If you are interested in reading more about other areas of software development, feel free to follow that link

Let’s find some clarity by listing some of the anti patterns I have witnessed in my time in software teams.

Photo by Joshua Woroniecki on Unsplash

Anti patterns

Not invented here syndrome

Right at the beginning, an absolute all time favourite of mine. This anti pattern describes the habit of doing everything yourself. If it hasn’t come out of the fingers of the software team, it cannot be good.

Not reusing what other brilliant minds have thought of, is one of the worst ideas a software product can have. I am not saying copy-and-pasting (see anti patterns in software development), not at all. But before starting to code, let’s have a look what library, what dependency or what framework is out there.

Otherwise you will make your efforts unnecessary expensive, you will need to put way more effort in to finish something in good quality. Whenever I see use cases of common frameworks I ask for it, and if the answer is: “we have our own framework for that” or something similar? I recommend running or being well aware, what you are getting yourself into.

Hoarders

Hoarders are coders that display work behaviour in which they repeatedly work privately. They hoard all their work in progress and deliver that one big pull request bomb at the end of the iteration.

It’s not unprecedented for software engineers to wait until their work is done before they share it. There are bounty of reasons why this may be the case: fear of having others judge the work in advance, fear of others taking thoughts, or a desire to make the entire handle appear easy, to name some. Some simply did not train the habit of publishing early and often and working transparently.

The heart of the problem is this: the more an individual saves up their work, the less they collaborate with others. Working alone is inalienably more hazardous than working with others. And software development is definitely a team exercise. Don’t be the one person in your sports team that never passes on the ball.

Hero saves the day

It is release day, the code freeze is still in action, everything seems good to go. But that one engineer, maybe the most seasoned one, the one who knows every single corner of the code base, finds a bug and also provides the fix very quickly. Cherry-picks and rebases some things around and saves the day at the last minute.
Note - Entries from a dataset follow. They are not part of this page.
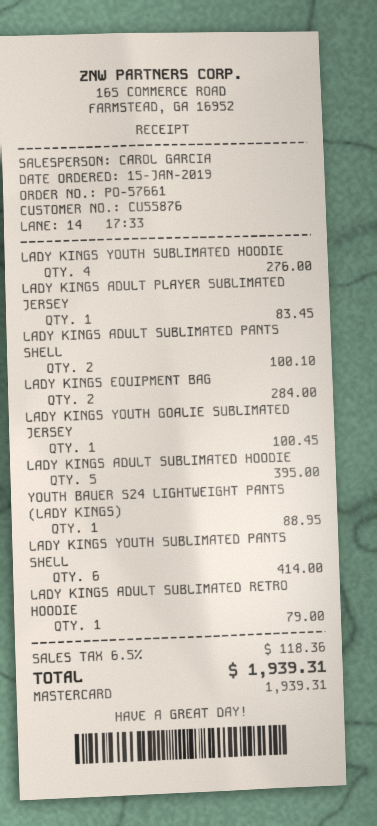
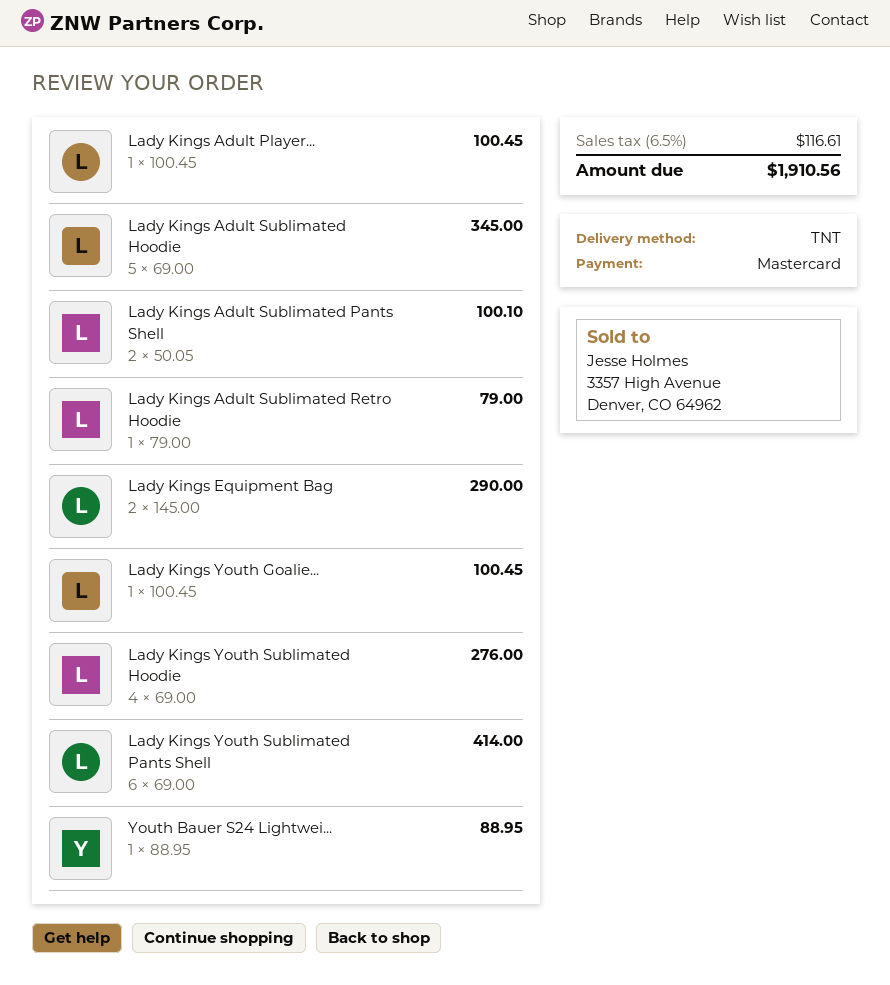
LADY KINGS ADULT PLAYER SUBLIMATED JERSEY: 1 for 83.45 -> 1 for 100.45
LADY KINGS EQUIPMENT BAG: 2 for 284.00 -> 2 for 290.00
LADY KINGS ADULT SUBLIMATED HOODIE: 5 for 395.00 -> 5 for 345.00
tax: 6.5% = 118.36 -> 6.5% = 116.61
total: 1939.31 -> 1910.56

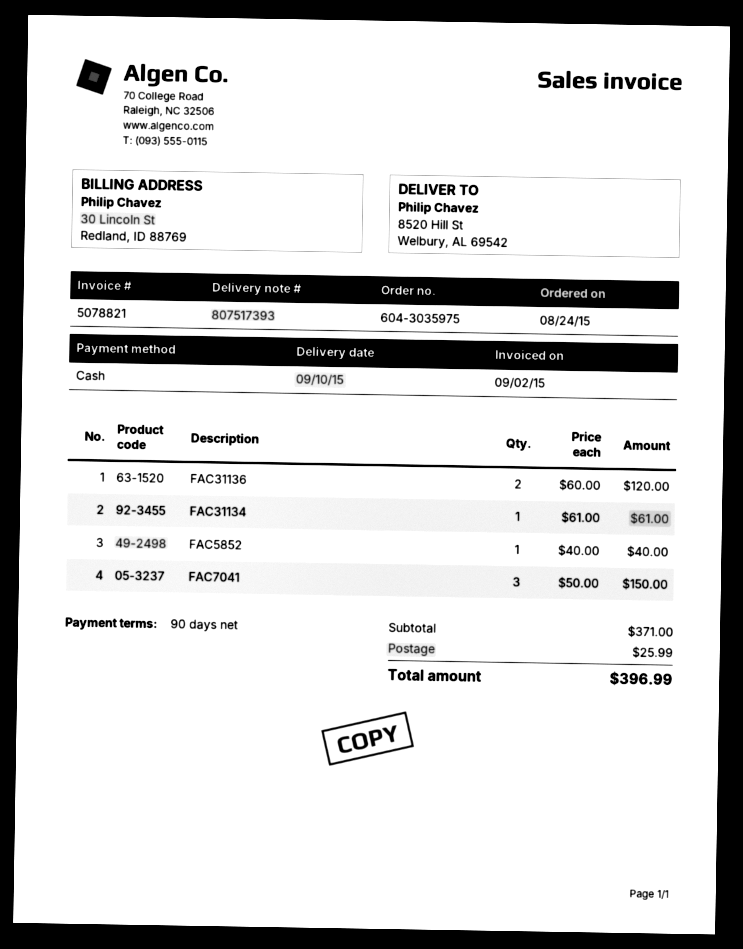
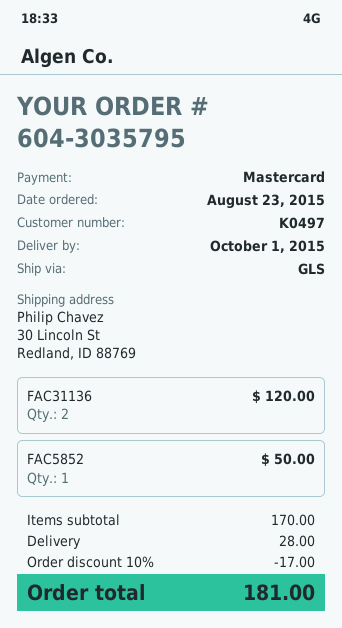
order number: 604-3035975 -> 604-3035795
order date: 2015-08-24 -> 2015-08-23
delivery date: 2015-09-10 -> 2015-10-01
payment method: cash -> Mastercard
ship to: 8520 Hill St, Welbury, AL 69542 -> 30 Lincoln St, Redland, ID 88769
FAC31134: 1 for 61.00 -> none
FAC5852: 1 for 40.00 -> 1 for 50.00
FAC7041: 3 for 150.00 -> none
subtotal: 371.00 -> 170.00
discount: none -> 10% = 17.00
shipping: 25.99 -> 28.00
total: 396.99 -> 181.00

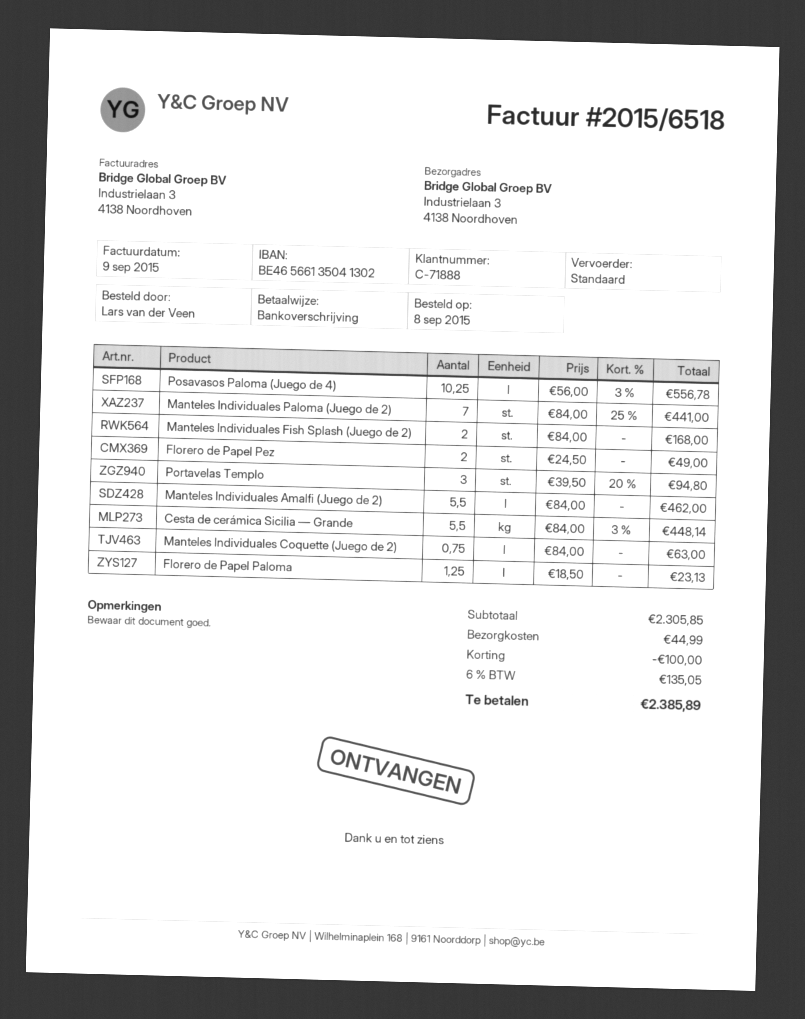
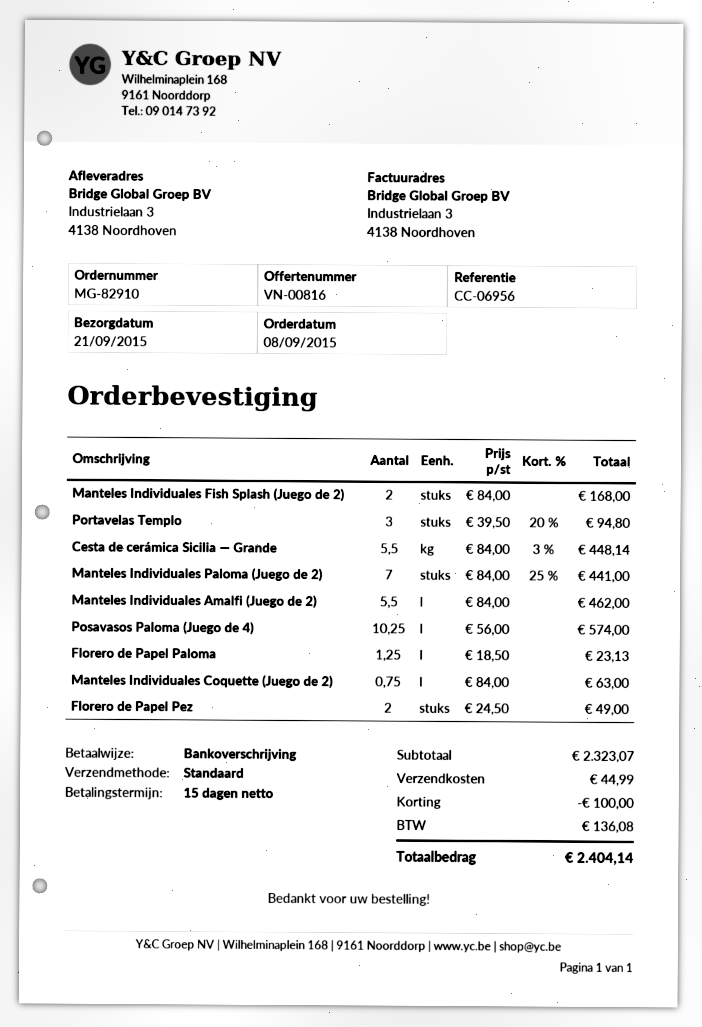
Posavasos Paloma (Juego de 4): 10.25 x 56.00 - 3% = 556.78 -> 10.25 x 56.00 = 574.00
subtotal: 2305.85 -> 2323.07
tax: 135.05 -> 136.08
total: 2385.89 -> 2404.14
Sound familiar? It also often has a very reoccurring tendency, that fixing of other people’s work at the last minute. I know, good catch, better save. But you have to keep in mind what kind of unhealthy dynamics heroing creates in a team, not even speaking about a habit creeping in for the others where it encourages faulty software engineering. Because, our hero is here.

Without knowing it the heroes foster a culture of laziness, because everyone knows she will save the day. Have you read about Brent in The Phoenix Project? Recommended read. Because additionally, you start working badly on your truck number as well by allowing for heroism.

Byte nudging

I have thought long about how to name that one, and I feel byte nudging fits it quite well. It is when you have that problem to solve and it looks to you like a riddle. Because maybe things are not completely clear, or the codebase is tough to understand, the task at hand seems blurry so you start to do a bit here and there, but everything starts to look the same and there is just no progress.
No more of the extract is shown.